• **PROBLEM**: Would you please set down, word for word, the lines from the one with "html: <div>Double-pushed (i-3)</div>" through the final line of the data below, omitting any pictures?

Web page edit records:
##############################

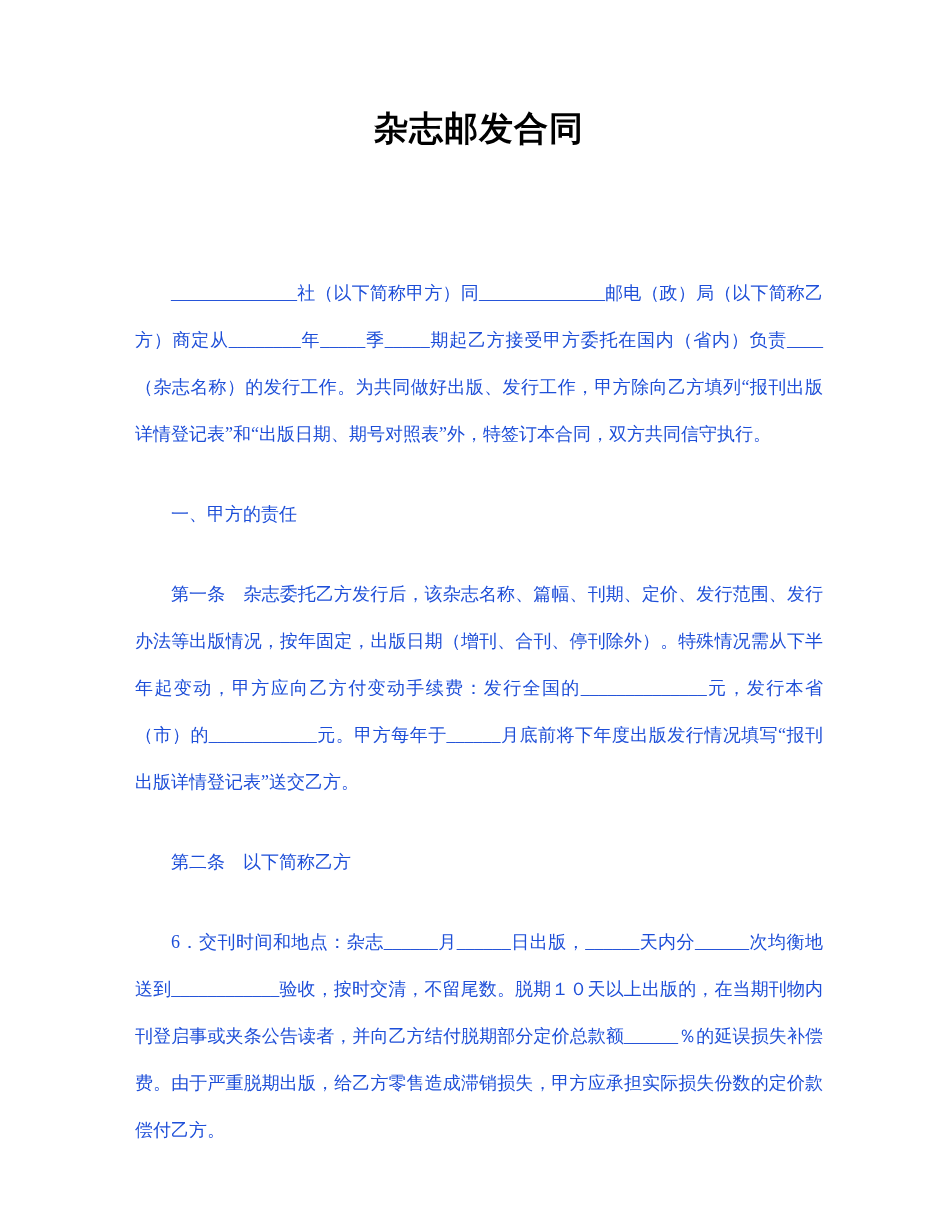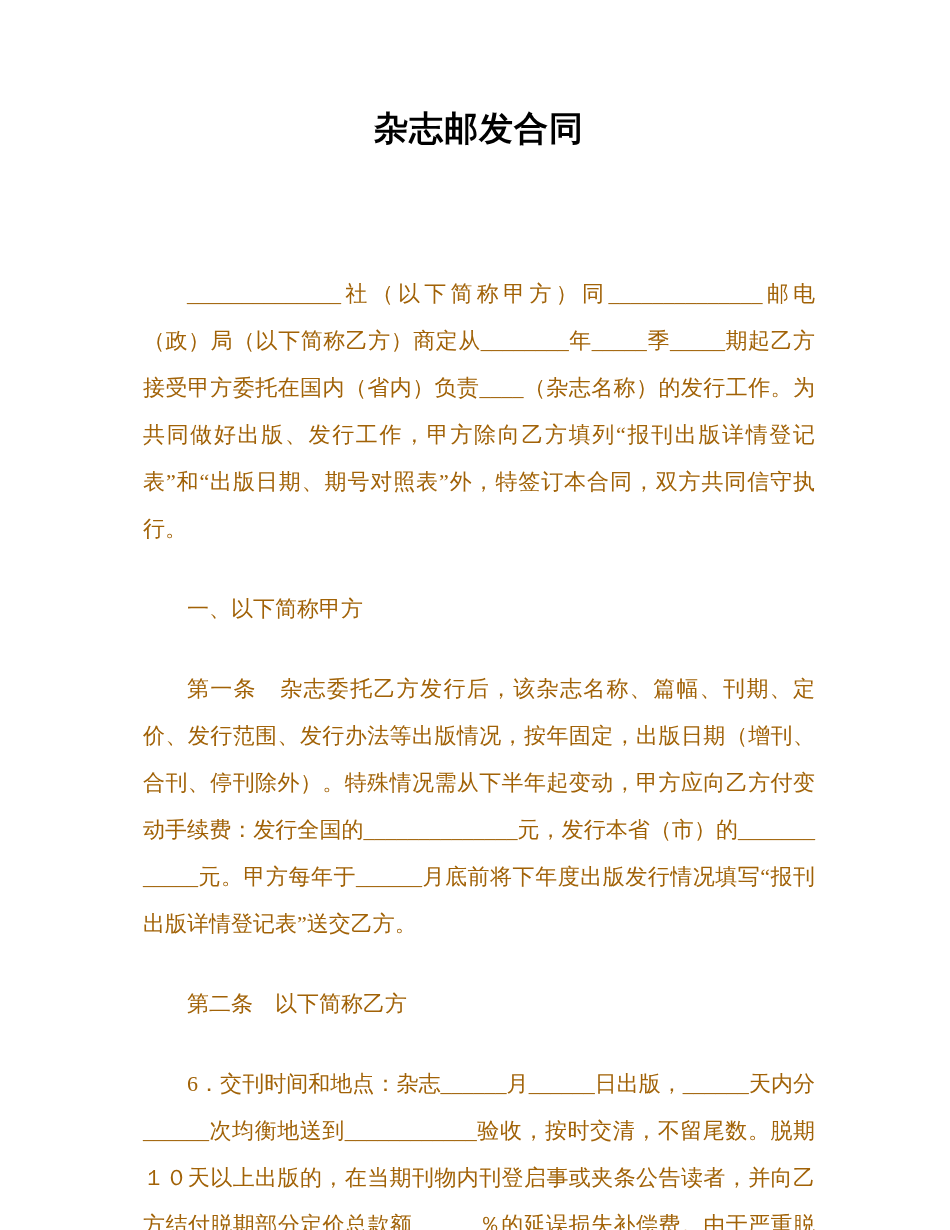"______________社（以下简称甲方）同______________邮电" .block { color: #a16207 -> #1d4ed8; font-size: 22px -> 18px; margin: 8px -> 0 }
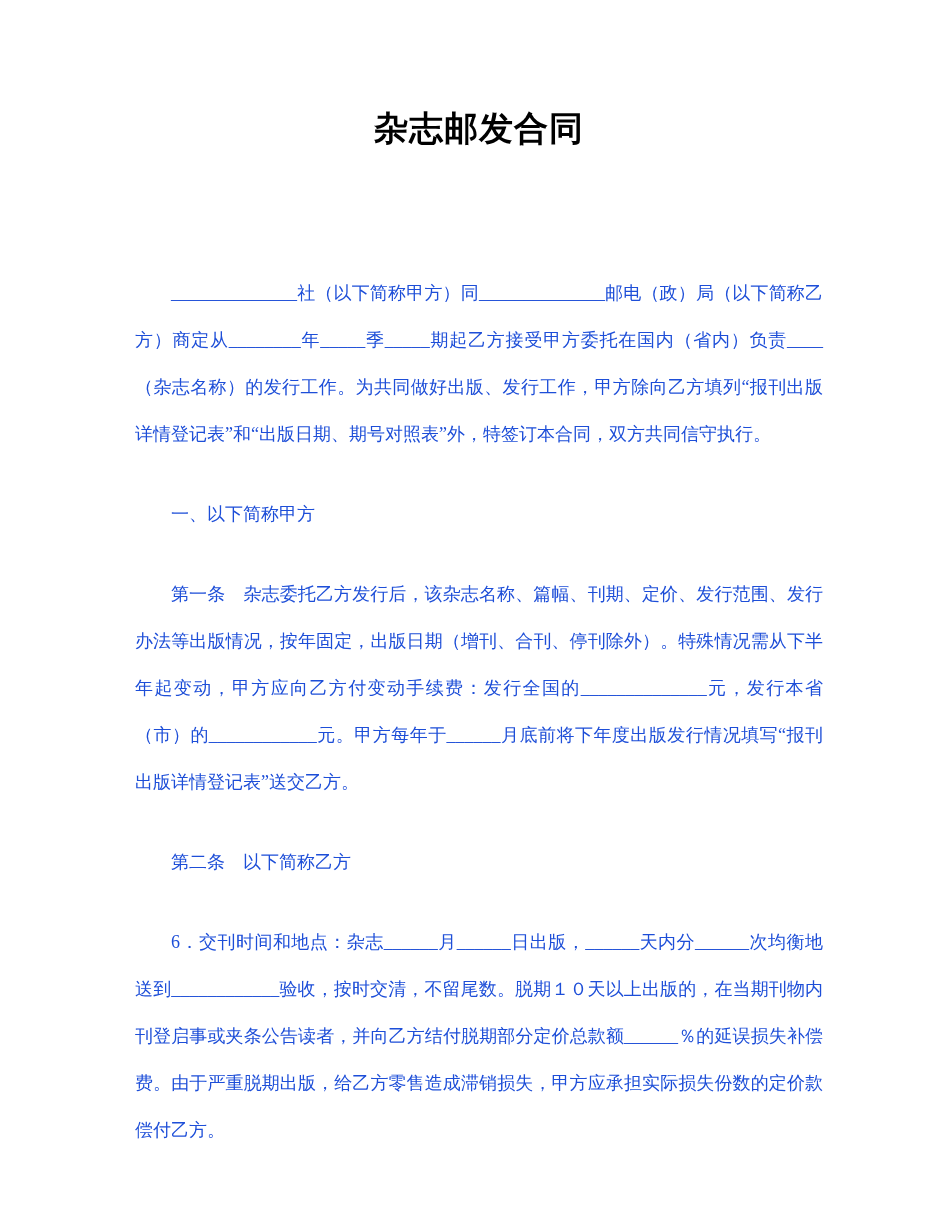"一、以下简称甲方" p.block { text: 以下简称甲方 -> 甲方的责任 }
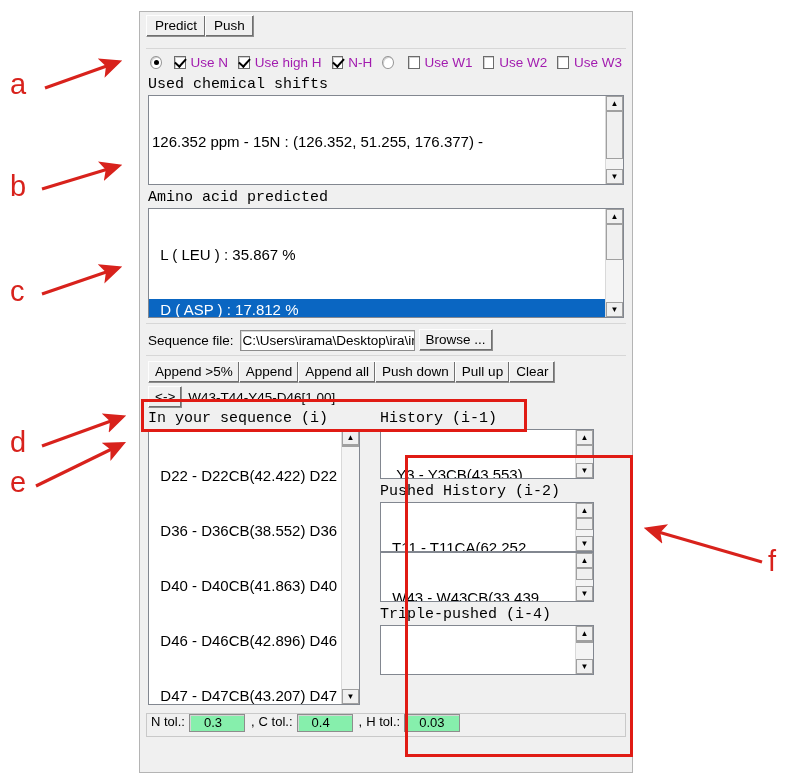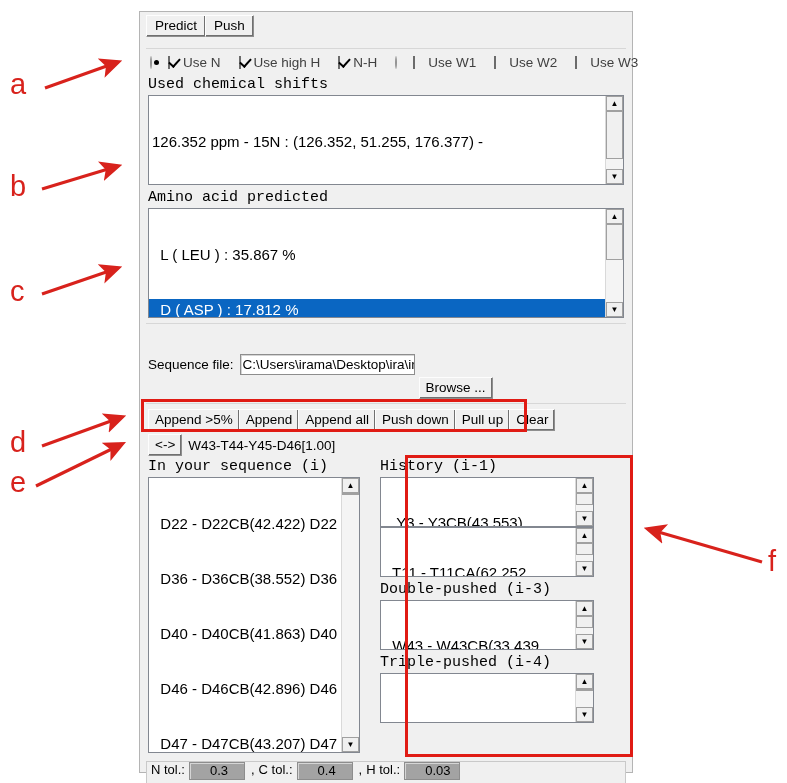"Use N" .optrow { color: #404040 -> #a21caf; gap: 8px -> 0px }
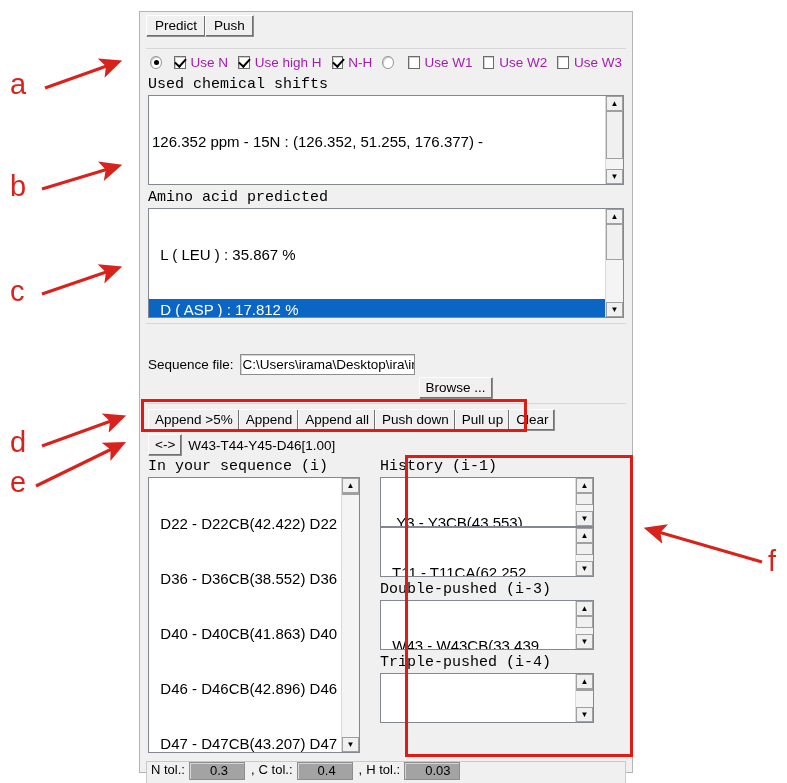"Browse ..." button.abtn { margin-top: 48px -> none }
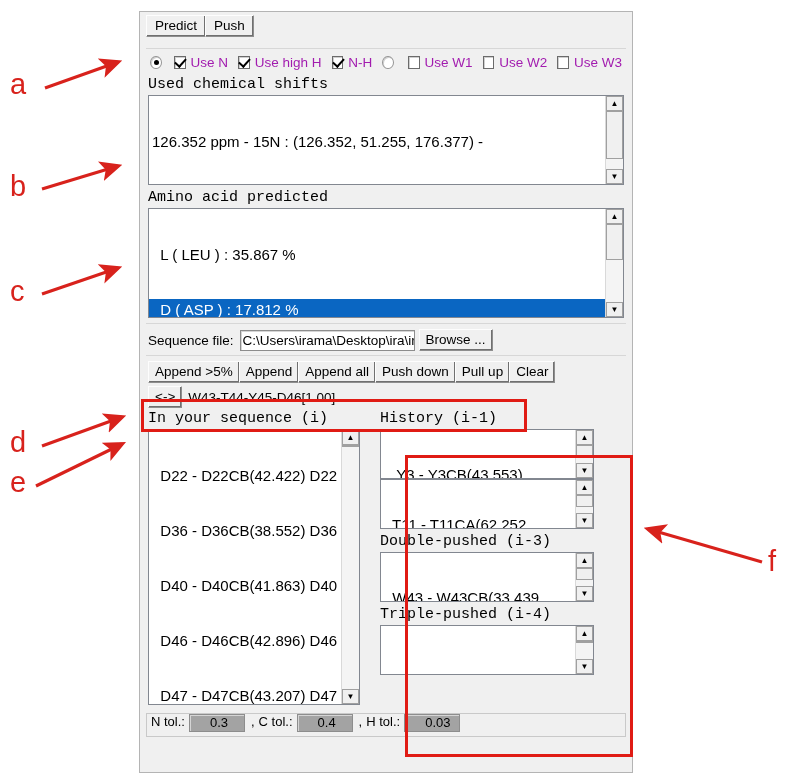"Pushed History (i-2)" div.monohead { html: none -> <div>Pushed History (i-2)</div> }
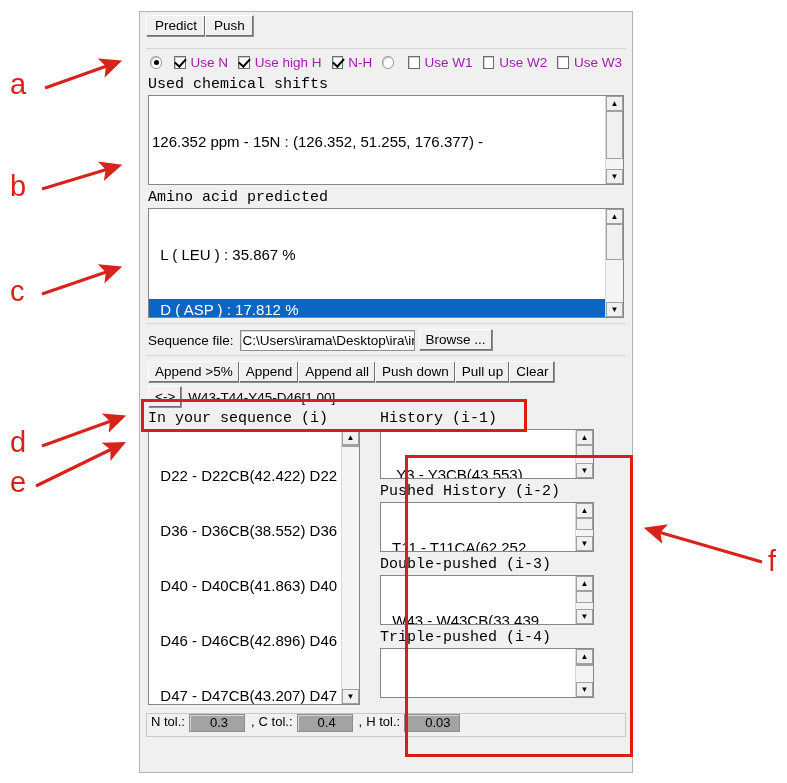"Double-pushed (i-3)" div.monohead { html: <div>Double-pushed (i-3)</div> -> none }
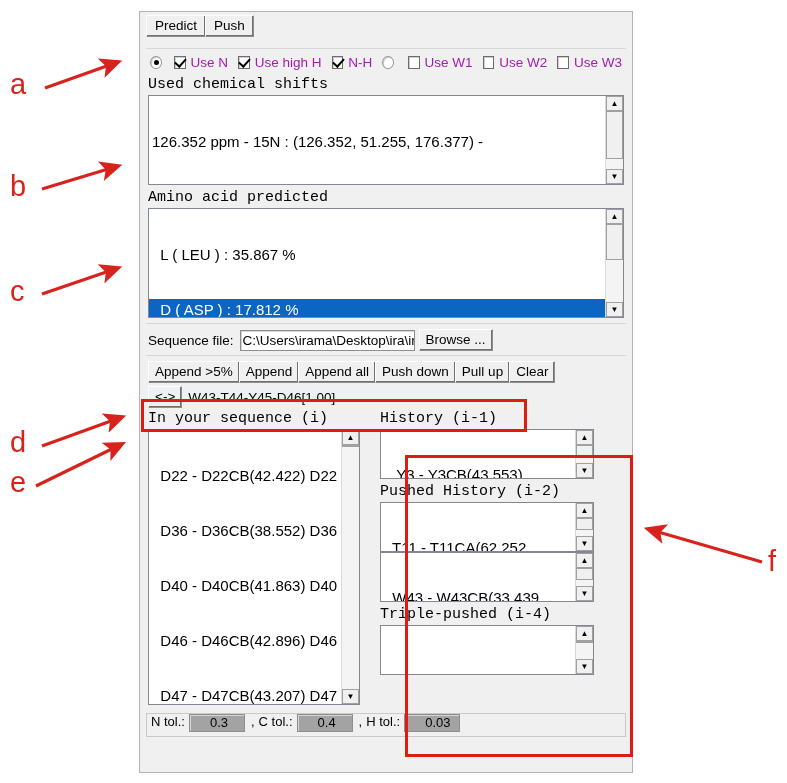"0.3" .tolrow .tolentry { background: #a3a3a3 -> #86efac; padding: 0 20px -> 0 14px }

##############################

• **EXERCISE SOLUTION**:
"Double-pushed (i-3)" div.monohead { html: <div>Double-pushed (i-3)</div> -> none }
"0.3" .tolrow .tolentry { background: #a3a3a3 -> #86efac; padding: 0 20px -> 0 14px }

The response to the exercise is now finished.